Я опустил, наконец, руки, вытащил из кармана заветный обрывочек и дал его Бредихину. Тот подошел поближе к настольной лампе и принялся внимательно разглядывать фото.
– Вот они… – проговорил он с непонятной интонацией. – Киты… Зубры… У всех Сталинских премий, как грязи. Дачи… Звездочки… Жратвы навалом было, из распределителей. А нам бросали подачки, куски со стола. Хорошо пройдут испытания – гуляй, Ванька, от рубля и выше. Ошибочка выйдет – с кашей слопают и косточек не обглодают… Да и кто бы наши косточки там заметил…
– Значит, вас на этой фотографии не было? – уточнил я, вежливо прерывая мрачные стариковские излияния.
Бредихин злобненько захихикал:.
– Где уж нам уж выйти замуж… Так высоко я не летал. Это все им – премии, ордена, звездочки. Пайки всегда самые жирные…
Старик явно начал повторяться. Очевидно, несправедливость, допущенная по отношению лично к нему лет пятьдесят назад, глубоко его перепахала.
– А кто, по-вашему, мог быть еще на этой фотографии? – поинтересовался я у Бредихина. Была надежда, что он-то может знать. В слове злопамятность есть слово память. Чем черт не шутит…
– Да хрен их знает! – неприязненно пожал плечами Николай Федорович. Меня туда не приглашали. Это вот Борик Сокольский возле них одно время терся… Авторитет зарабатывал, сукин сын!
– Талантливый физик? – полюбопытствовал я.
– Редкостная дубина, – припечатал Бредихин. – Своих идей полчайной ложки, а все туда же: «Мы теоретики…» Тьфу! Что он, что его шеф…
– А вот покойный Фролов… – начал я, уже предполагая, каков будет ответ хозяина избушки.
– Просто тупица, – объяснил мне Бредихин. За каждым ерундовым советом не к Зельдовичу своему бегал, а ко мне…
– А вот профессор Куликов из Курчатовского института… – напоследок я решил назвать Бредихину еще одну фамилию, но он и от нее отмахнулся.
– Не помню такого, – пробормотал он. – Надо еще разобраться, с какого такого рожна все эти стали академиками, докторами, профессорами.

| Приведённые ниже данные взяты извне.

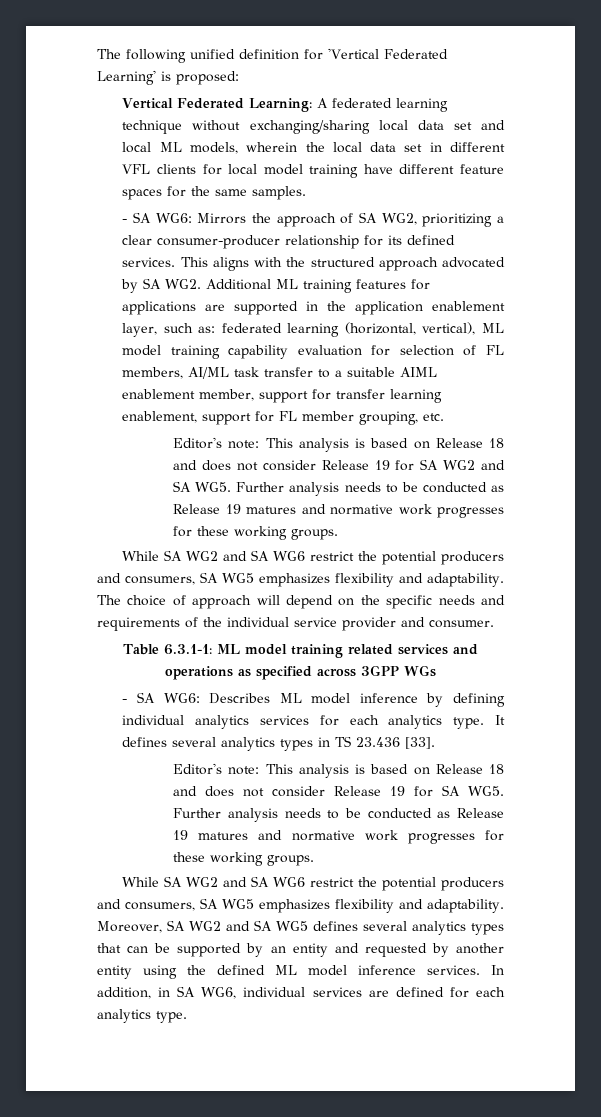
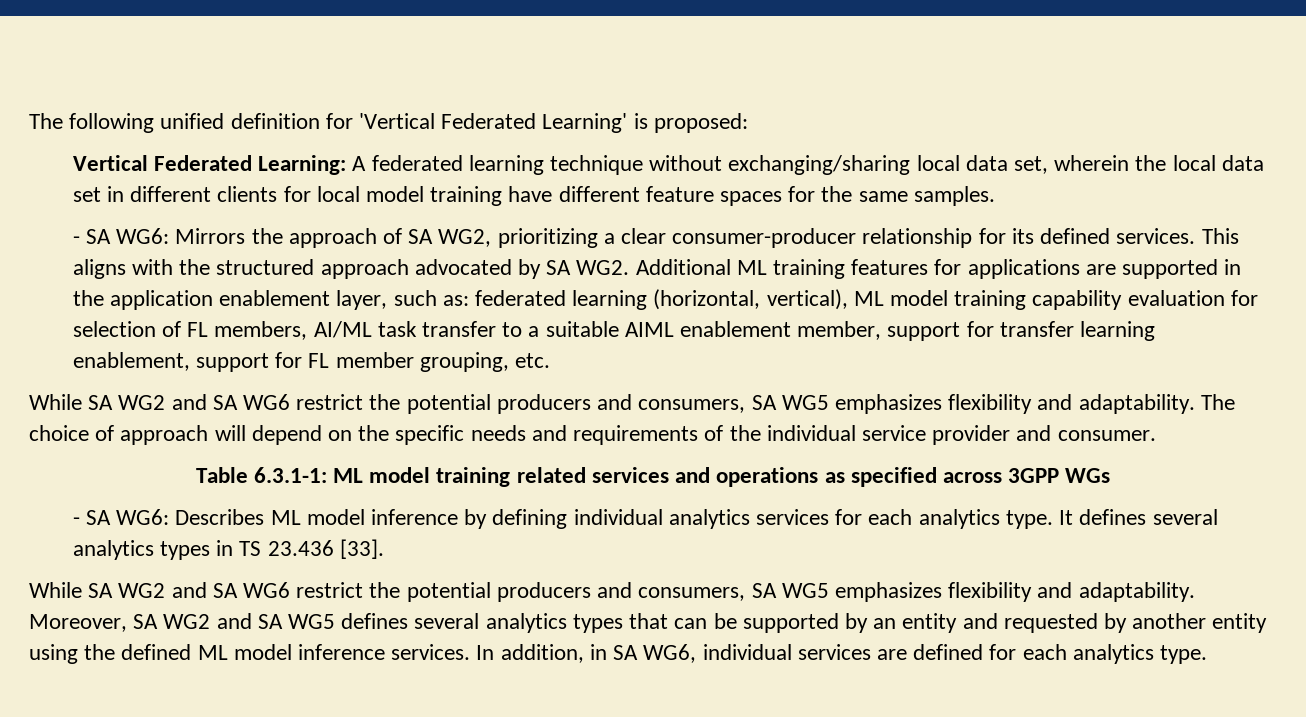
- Vertical Federated Learning: A federated learning technique without exchanging/sharing local data set and local ML models, wherein the local data set in different VFL clients for local model training have different feature spaces for the same samples.
+ Vertical Federated Learning: A federated learning technique without exchanging/sharing local data set, wherein the local data set in different clients for local model training have different feature spaces for the same samples.
- Editor's note: This analysis is based on Release 18 and does not consider Release 19 for SA WG2 and SA WG5. Further analysis needs to be conducted as Release 19 matures and normative work progresses for these working groups.
- Editor's note: This analysis is based on Release 18 and does not consider Release 19 for SA WG5. Further analysis needs to be conducted as Release 19 matures and normative work progresses for these working groups.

Конечно, они все получали с самого верха. Премии, ордена, пайки опять же…
Бредихин завел ту же пайково-звездочную песенку уже в третий раз, и я понял, что пора сматываться. Память Николая Федоровича, как выяснилось, ничем не лучше куликовского склероза. Тот просто мог чего-то не помнить, а Бредихин отчетливо помнил – но лишь то, что все кругом были ловкачами, дубинами и только зря обжирали наше богатое государство. Прямо скажем, информация небогатая и не приближающая меня к разгадке. Покойный Фролов мог быть, конечно, и тупицей, но вот убили его уж точно не за это.